I also added in the base prompt "drill hair" in the positive prompt just to make sure everything was working.

Great, it now has the style that I like. I love the lighting from BSS Styles as well as the lens effects, but also I love the raw gritty 80s halftone retro feel of the kenva anime style, as well as some of the really interesting architecture it can add.

But we're at a problem. This is still 2B and not the original character Trinity I wished to try to replicate. I massively alter the prompt, removing things like "mask, drill hair, white hair, dress" and replace those better describing Trinity aspects, such as "black hair, full black latex bodysuit, black sunglasses, slicked back hair". I'm left with this:

This is extremely close, and most sane people might stop here, but I'm a masochist and said no damnit, this isn't close enough, especially for a portrait that is showing Trinity up close, her hair is still too long.

Heres where you really really have to think outside the box. This issue will come up if you dive deep enough into the rabbit hole of trying to resimulate specific characters, and in this case it was exactly what I was doing. While Trinity isn't an unknown character, she isn't as popular probably due to how old the matrix series is at this point. In the pony model if you ask for Trinity (the matrix) it will draw some random female that doesnt look like her in the slightest, however if you do a more known character, say 2B yorha, it does know who she is. This comes from what the base model was trained upon the original creator obviously put some tags in for 2B, but unfortunately not for Trinity.

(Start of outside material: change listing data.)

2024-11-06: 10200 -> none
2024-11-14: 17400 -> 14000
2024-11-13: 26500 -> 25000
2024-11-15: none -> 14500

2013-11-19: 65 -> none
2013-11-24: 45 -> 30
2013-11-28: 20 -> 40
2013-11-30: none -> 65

I retried searching for "slick back" while still filtering under the pony model because I wasn't giving up the two loras I love to incorporate into the style nor giving up the base checkpoint. So I'm not sure how Civitai filters results of models back to users by default but I do know that thats changeable in the filters section where you can choose to see more relevant to your search query, or weigh it differently to just popularity where you'll see the more popular results.

Regardless I went about 50 or so loras down the page searching. Doing this sort of behavior has a few consequences. One of the glaring concerns is that these are lesser known loras if filtering by popularity, and well they can have some dire effects. I'm not a master at lora creation as I've only ever created a single lora myself, but I do know that a lot of things can go wrong with the applying of loras to an image if they aren't well crafted. Their artstyle can bleed, and affect the overall presentation of your image even if you didn't want it to. It all depends upon how the model was trained. My point for you is to be dubious of using lesser popular loras, as they can often times have dire impacts on the presentation of your images.

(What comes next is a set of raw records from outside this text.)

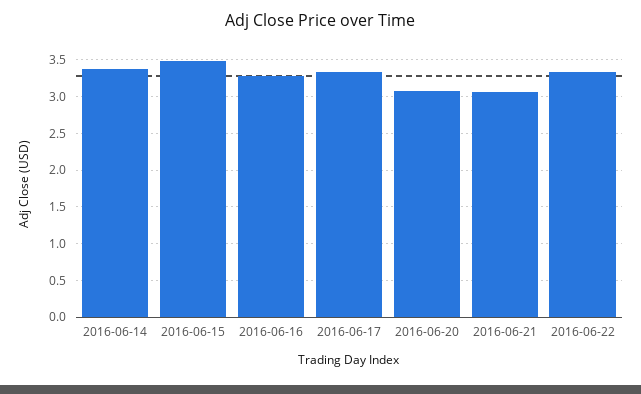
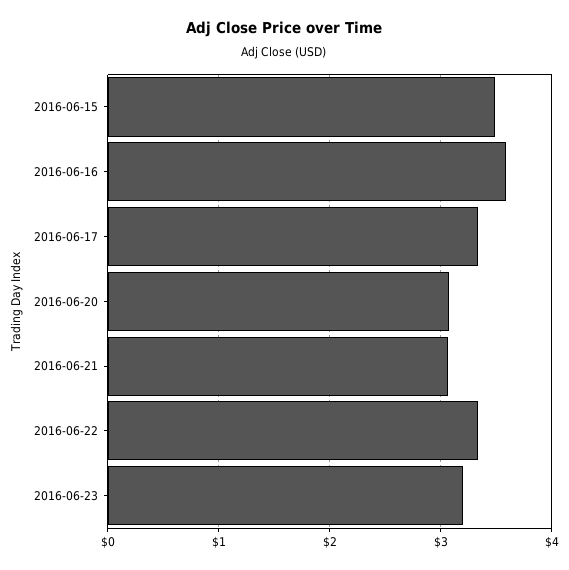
2016-06-14: 3.4 -> none
2016-06-16: 3.3 -> 3.6
2016-06-23: none -> 3.2

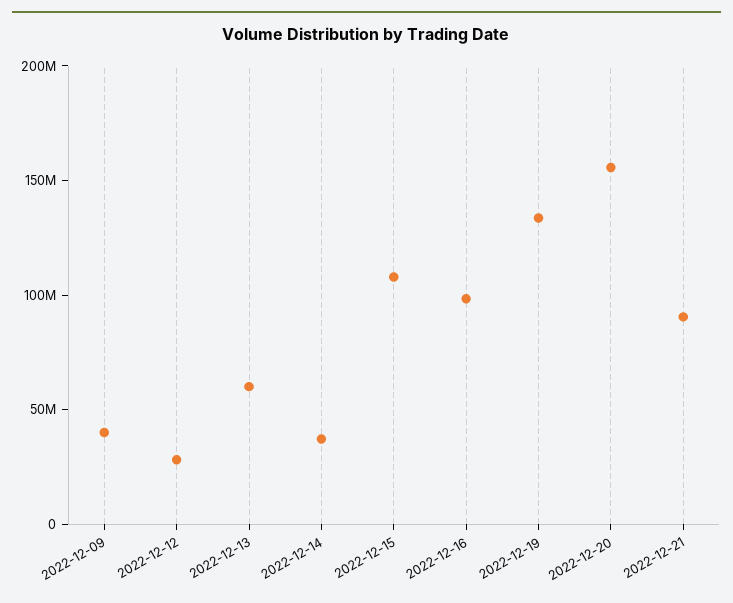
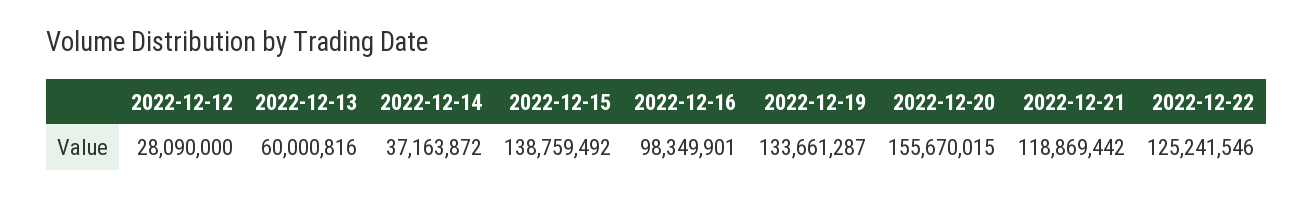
2022-12-09: 40000000 -> none
2022-12-15: 110000000 -> 138759492
2022-12-21: 90000000 -> 118869442
2022-12-22: none -> 125241546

Anyways I had time to kill and was open to trying anything at this point. I could not find any sort of style lora to guide Trinity's hair, so what can I possibly do in this instance?

Think a bit outside the box here, why do I need a hair style lora when possibly another character may have her hair style?

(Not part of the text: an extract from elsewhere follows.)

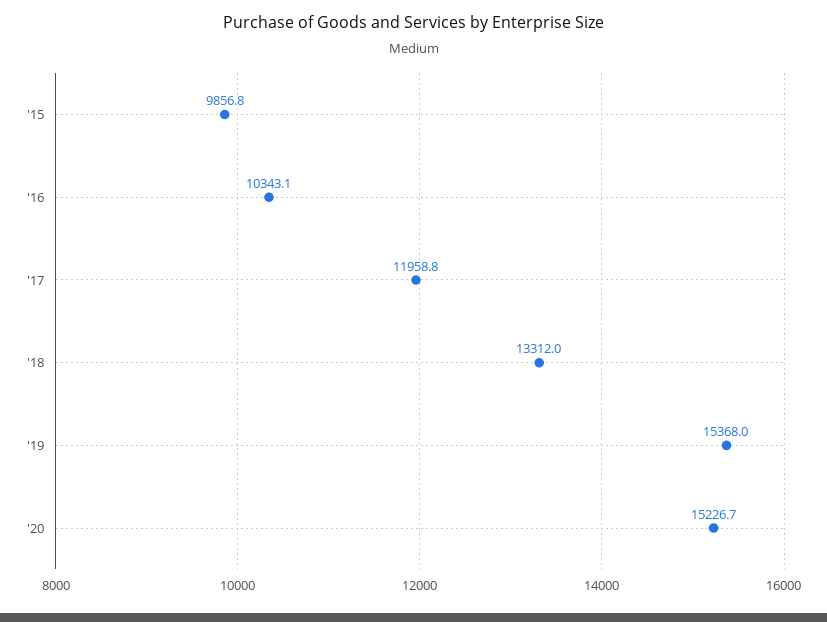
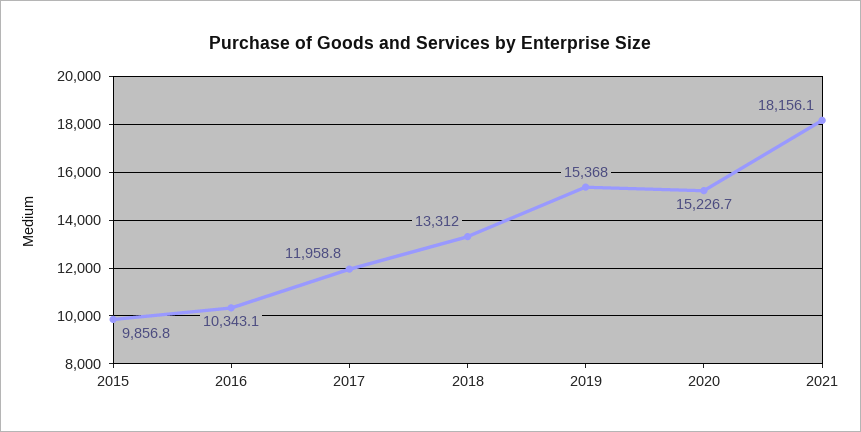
2021: none -> 18156.1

I found this lesser known model for some character that I've never even heard of: https://civitai.com/models/601389/lydia-dorfman-mobile-suit-gundam-silhouette-formula-91

The main thing as I said I was concerned about with this lesser known lora is, please please please don't affect the presentation, just the style of her hair and please please dont affect the rest of her body or anything else! And going into this I was 99% sure I was wasting my time and I'd see things like that happening, however, when I hit generate, this is what popped up:

Holy shit. Thats actually Trinity from the Matrix, with extremely subtle Kenva hairstyle undertones that I'm willing to accept!

So there you have it. My Trinity combination of loras, some of which had absolutely nothing to do with the character working together to produce something I wanted.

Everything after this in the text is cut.